In the entries below, begin at the line that has "text: C006-0154 ->" and stop after the line that has "text: 18.68 ->"; output those lines exactly, leaving out pictures.

* **Records supplied**:
========

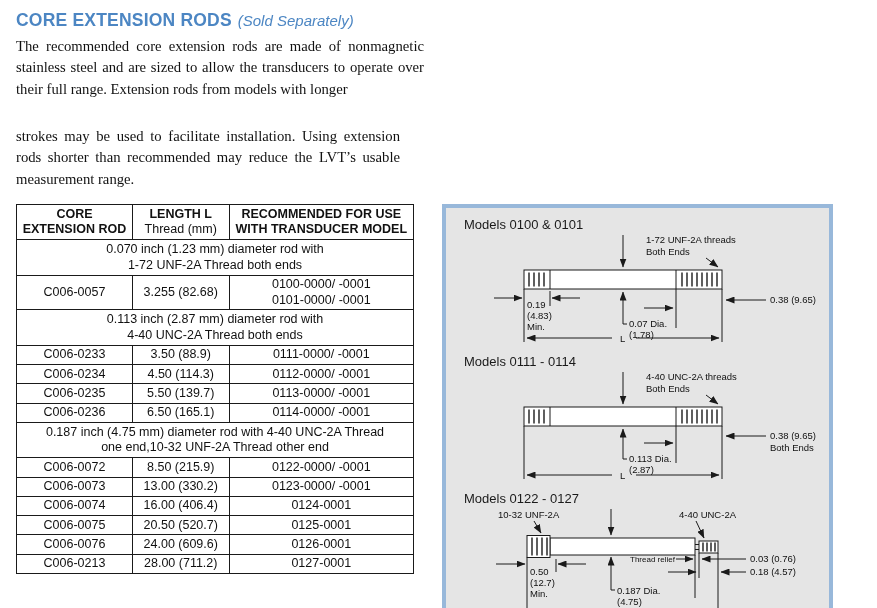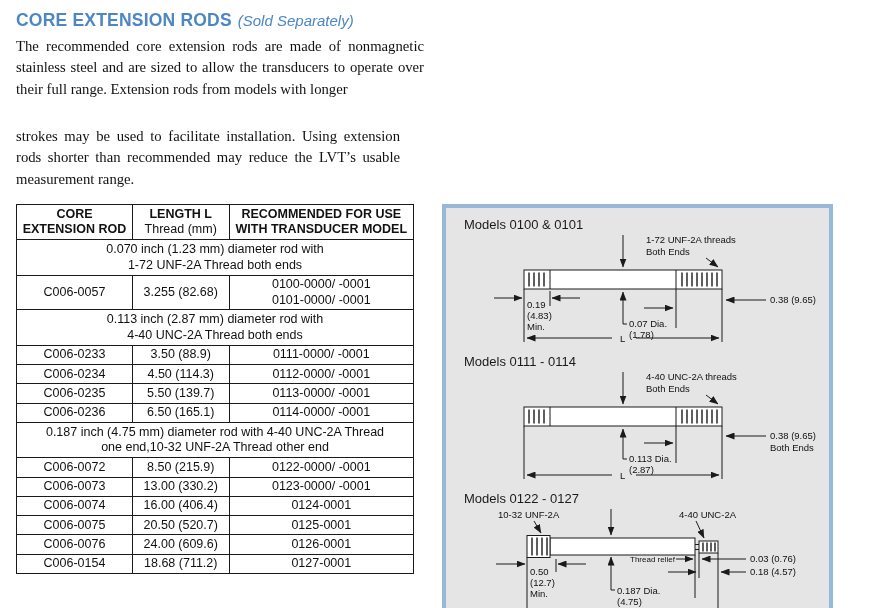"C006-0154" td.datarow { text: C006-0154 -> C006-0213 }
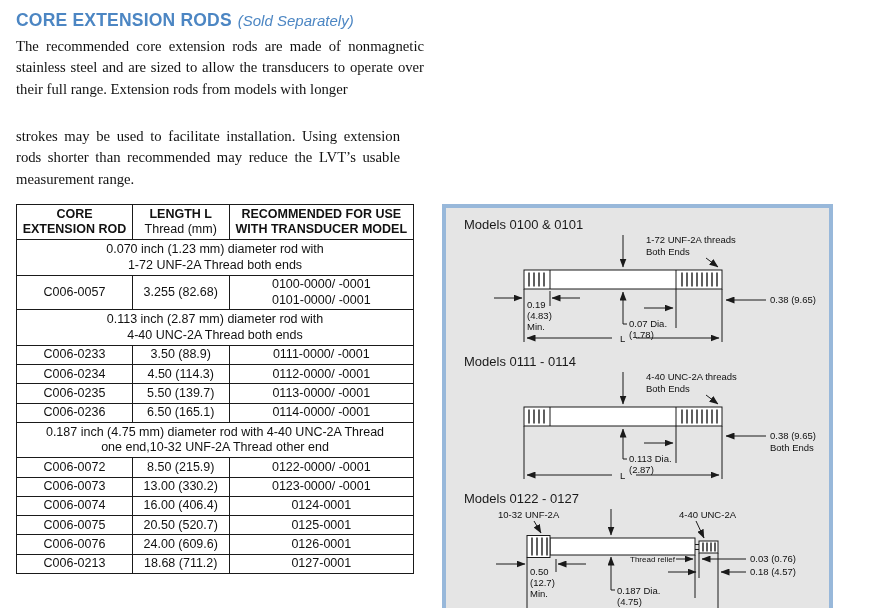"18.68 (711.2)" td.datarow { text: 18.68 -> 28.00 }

========

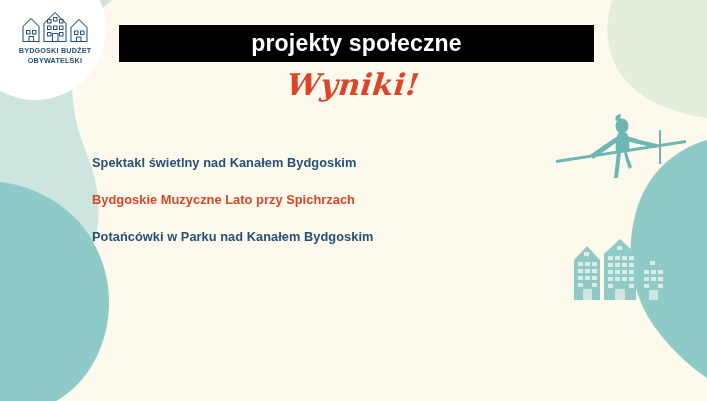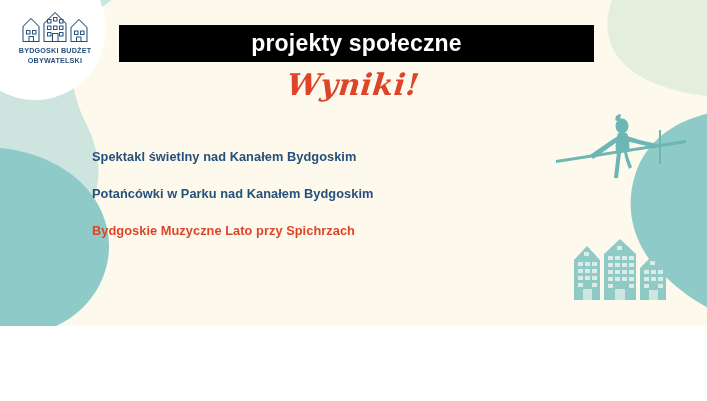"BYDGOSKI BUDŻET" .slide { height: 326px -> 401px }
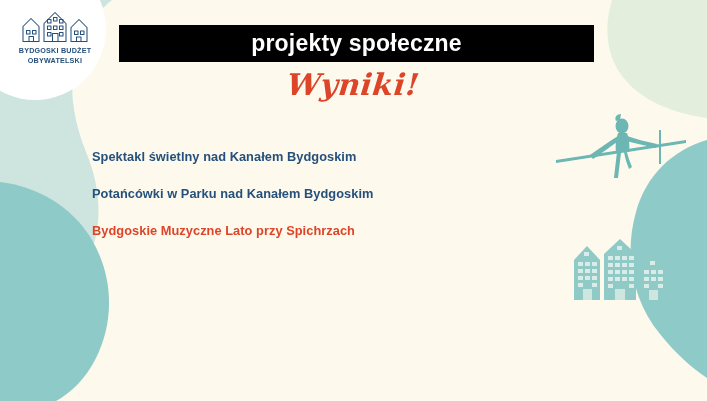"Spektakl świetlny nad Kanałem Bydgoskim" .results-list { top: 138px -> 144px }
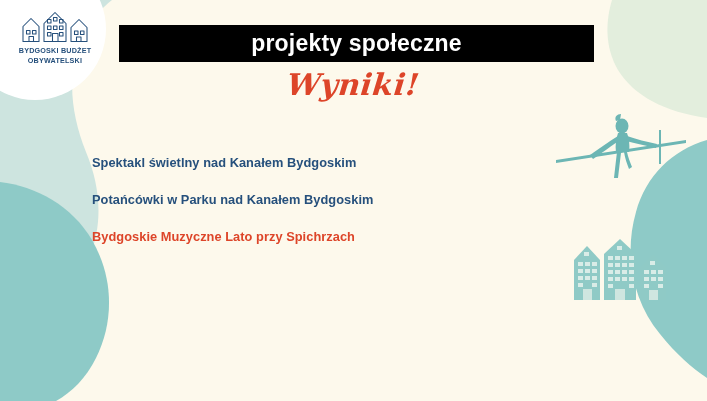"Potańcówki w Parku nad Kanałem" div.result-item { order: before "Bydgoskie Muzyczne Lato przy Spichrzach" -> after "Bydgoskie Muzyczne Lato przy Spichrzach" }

========

* **Result of this exercise**:
"C006-0154" td.datarow { text: C006-0154 -> C006-0213 }
"18.68 (711.2)" td.datarow { text: 18.68 -> 28.00 }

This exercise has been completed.